Sergei Koltcov on computational social science and topic modeling
Computational social science is to design better societies. That is what Alex Pentland, the founder of MIT Media Lab said in his keynote speech at the most representative conference on computational social science organized by Aalto university in Helsinki in June 2015. “We were extremely lucky to have been accepted to this conference, said Sergei Koltcov, deputy director of LINIS.

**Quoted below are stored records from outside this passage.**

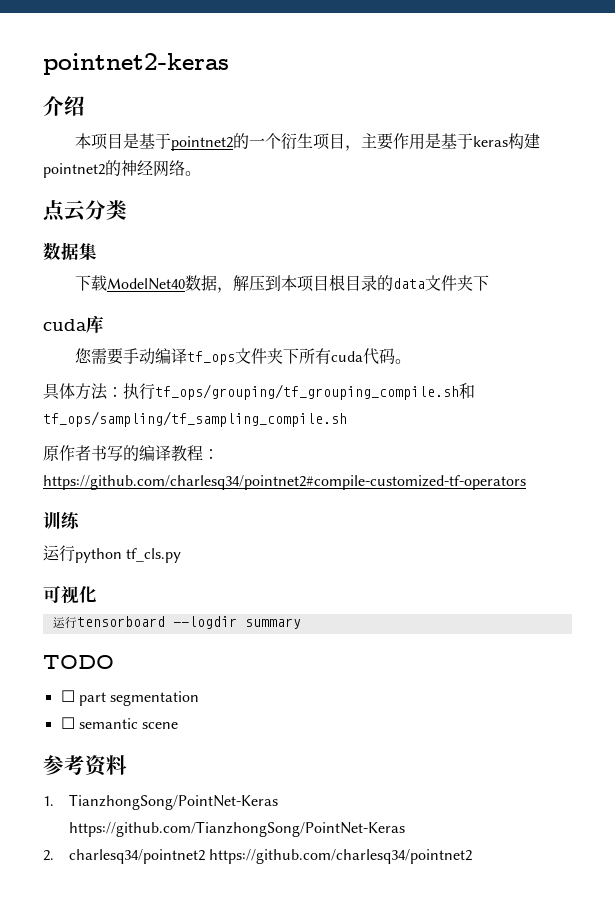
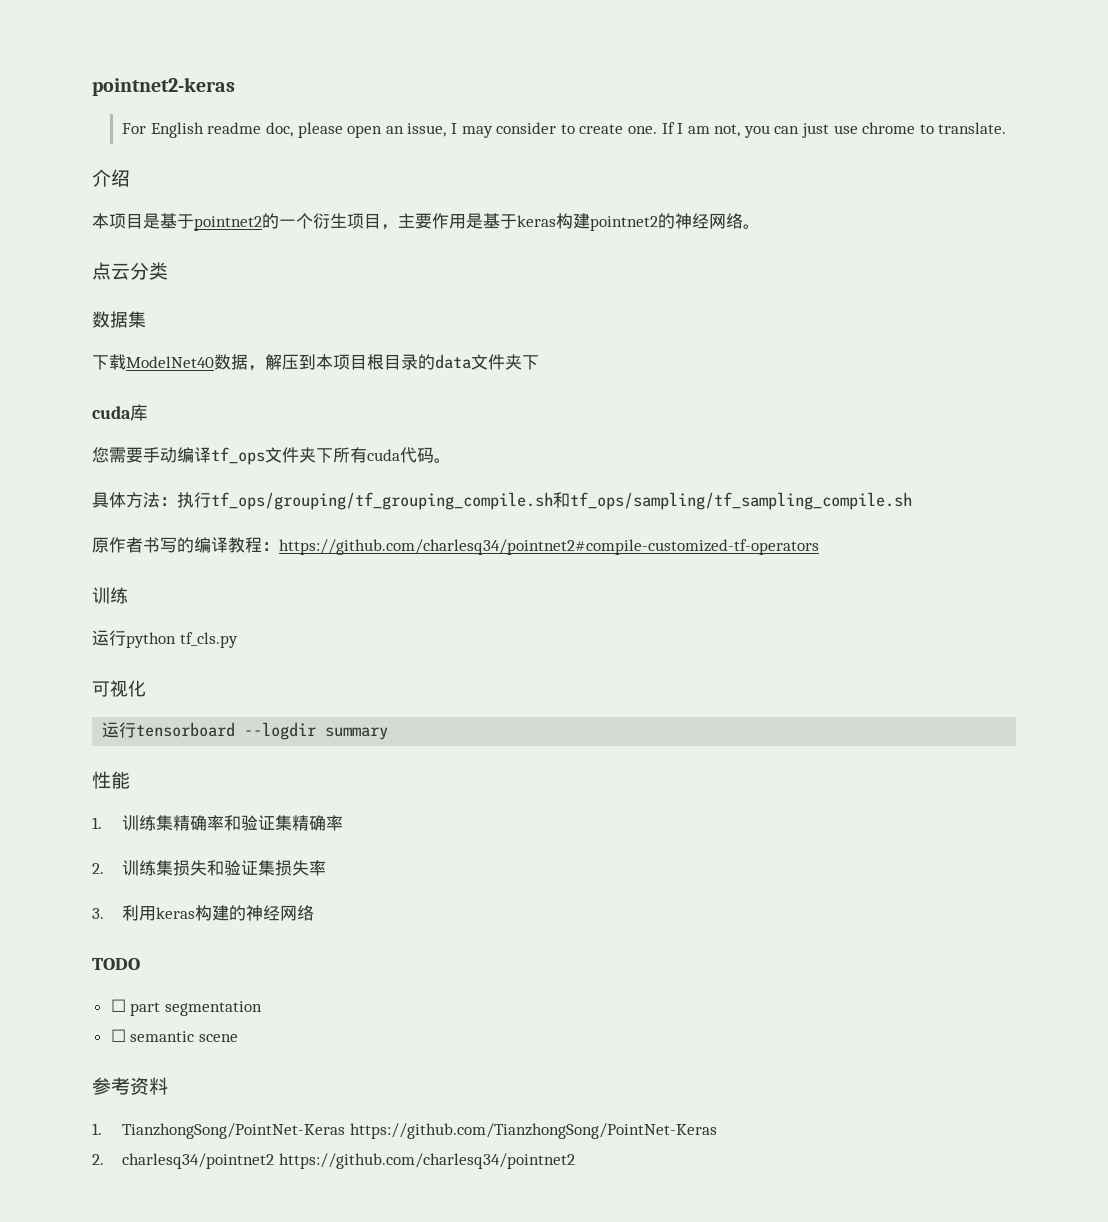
(229, 64) none -> [122,122,1007,138] // For English readme doc, please open an issue, I may consider to create one. If I am not, you can just use chrome to translate.
(301, 623) none -> [92,771,130,789] [92,815,344,831] [92,860,327,876] [92,905,315,921] // 性能 // 1.训练集精确率和验证集精确率 // 2.训练集损失和验证集损失率 // 3.利用keras构建的神经网络

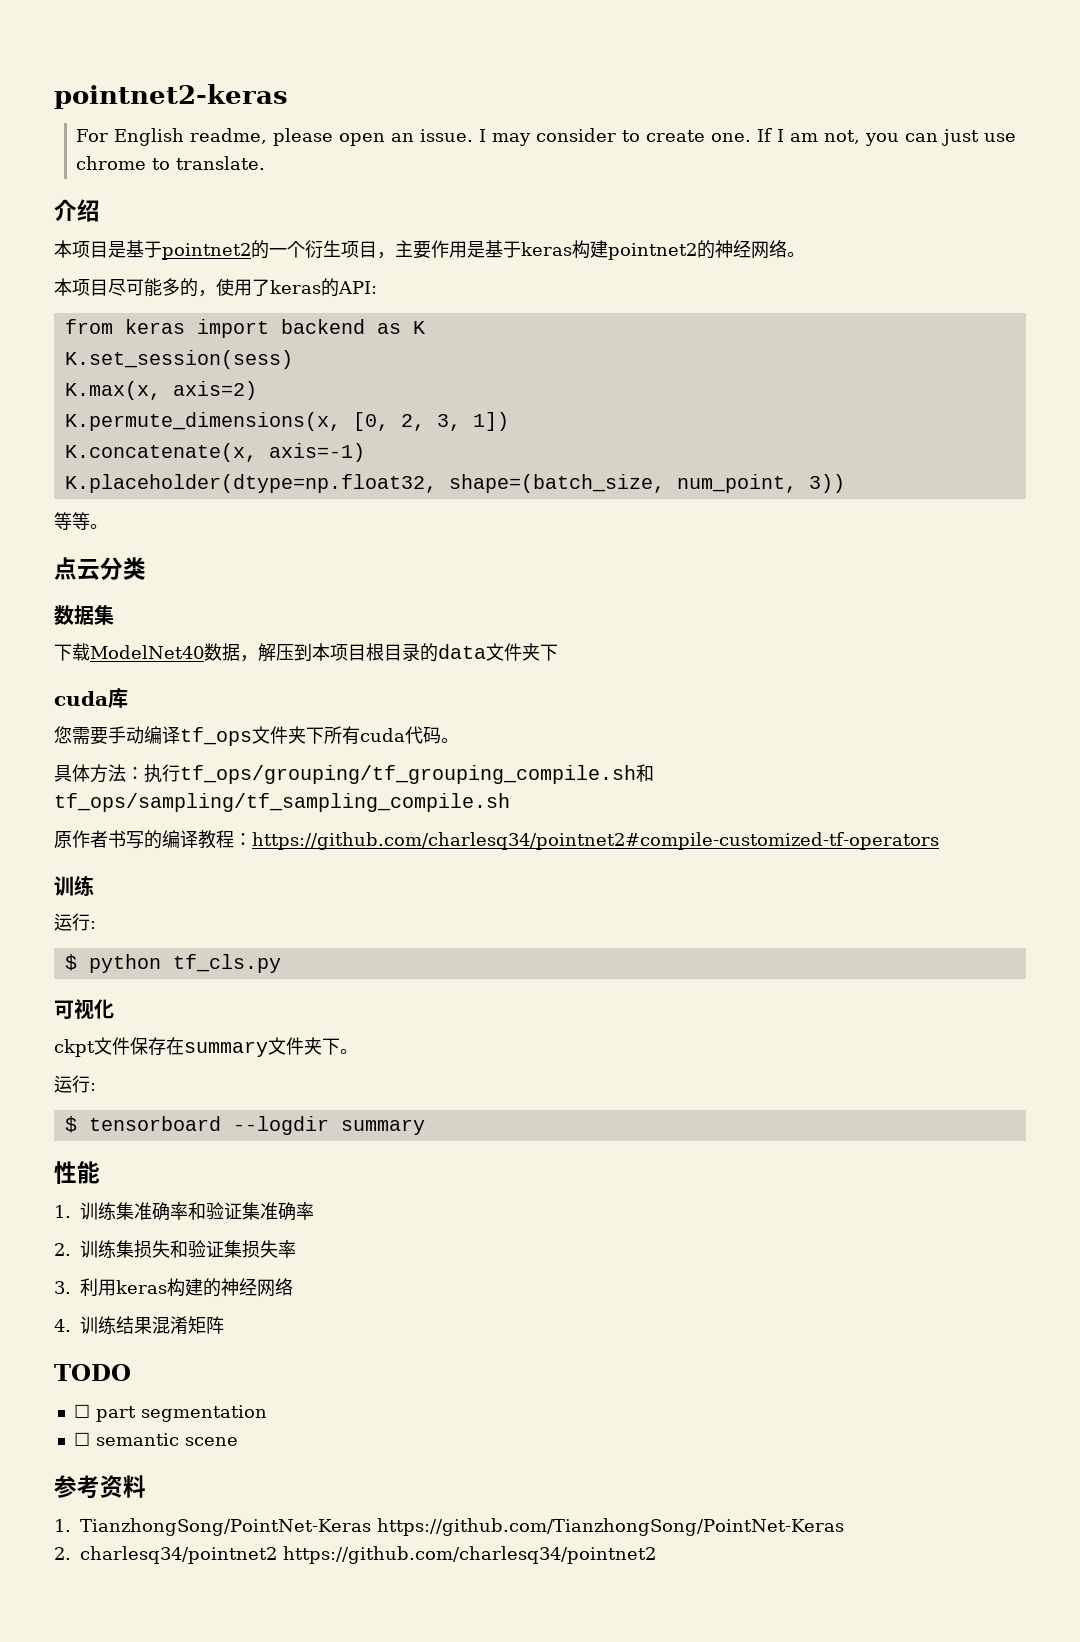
[207,122,294,137] readme doc, -> [190,128,268,144] readme,
[407,123,447,137] issue, -> [420,129,474,142] issue.
(760, 226) none -> [54,278,377,297] [64,319,425,338] [64,350,293,369] [64,381,257,400] [64,412,509,431] [64,443,365,462] [64,474,845,493] [54,512,108,530] // 本项目尽可能多的，使用了keras的API: // from keras import backend as K // K.set_session(sess) // K.max(x, axis=2) // K.permute_dimensions(x, [0, 2, 3, 1]) // K.concatenate(x, axis=-1) // K.placeholder(dtype=np.float32, shape=(batch_size, num_point, 3)) // 等等。
(126, 638) none -> [90,921,96,929] [64,954,77,971] : // $
[102,722,137,738] // 运行 -> [54,1037,358,1057] [54,1075,96,1093] [64,1116,77,1133] // ckpt文件保存在summary文件夹下。 // 运行: // $
[173,815,191,831] 精 -> [134,1202,152,1220] 准
[292,815,310,831] 精 -> [260,1202,278,1220] 准
(315, 913) none -> [54,1316,224,1335] // 4.训练结果混淆矩阵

Olessia Kolsova, director of LINIS, Sergei Koltcov, dep.director of LINIS, and Ee-Peng Lim, director of Living Analytics Research Centre, Singapore. |
To design better societies, or even their separate sub-systems, computational social science still has a long way to go, Sergei Koltcov thinks. It still has to learn to apply sophisticated mathematical models to real-life social tasks and to real social data which are often incomplete, noisy and present difficulties for defining ground truth. One of such problems that Sergei investigates is related to LDA, a popular algorithm for automated extraction of topics from large text collections. In principle, it can be a powerful tool for social scientists by providing them a quick way to grasp topical structure of millions of blogs, newspaper articles, medical records or other meaningful texts. But for one thing: LDA gives you completely different results every time you run it on the same data. That is, you cannot say anything reliable on their topical composition.
This problem was overlooked for some time because the quality of LDA was evaluated with formal metrics that are usually applied by mathematicians (and these metrics scored LDA high). Social scientists could only observe the algorithm’s flaws being unable to offer solutions. The situation began to change when physicists came into the game uniting effort both with mathematicians and social scientists. “That’s what computational social science is about, says Sergei, it is about interdisciplinary collaboration and synergetic results”. His method of stabilization the algorithm developed in Laboratory for Internet Studies was well received by the audience. “We have got useful feedback from colleagues from UK, Finland, Qatar and Singapore. We hope that some of these contacts will grow into collaboration”.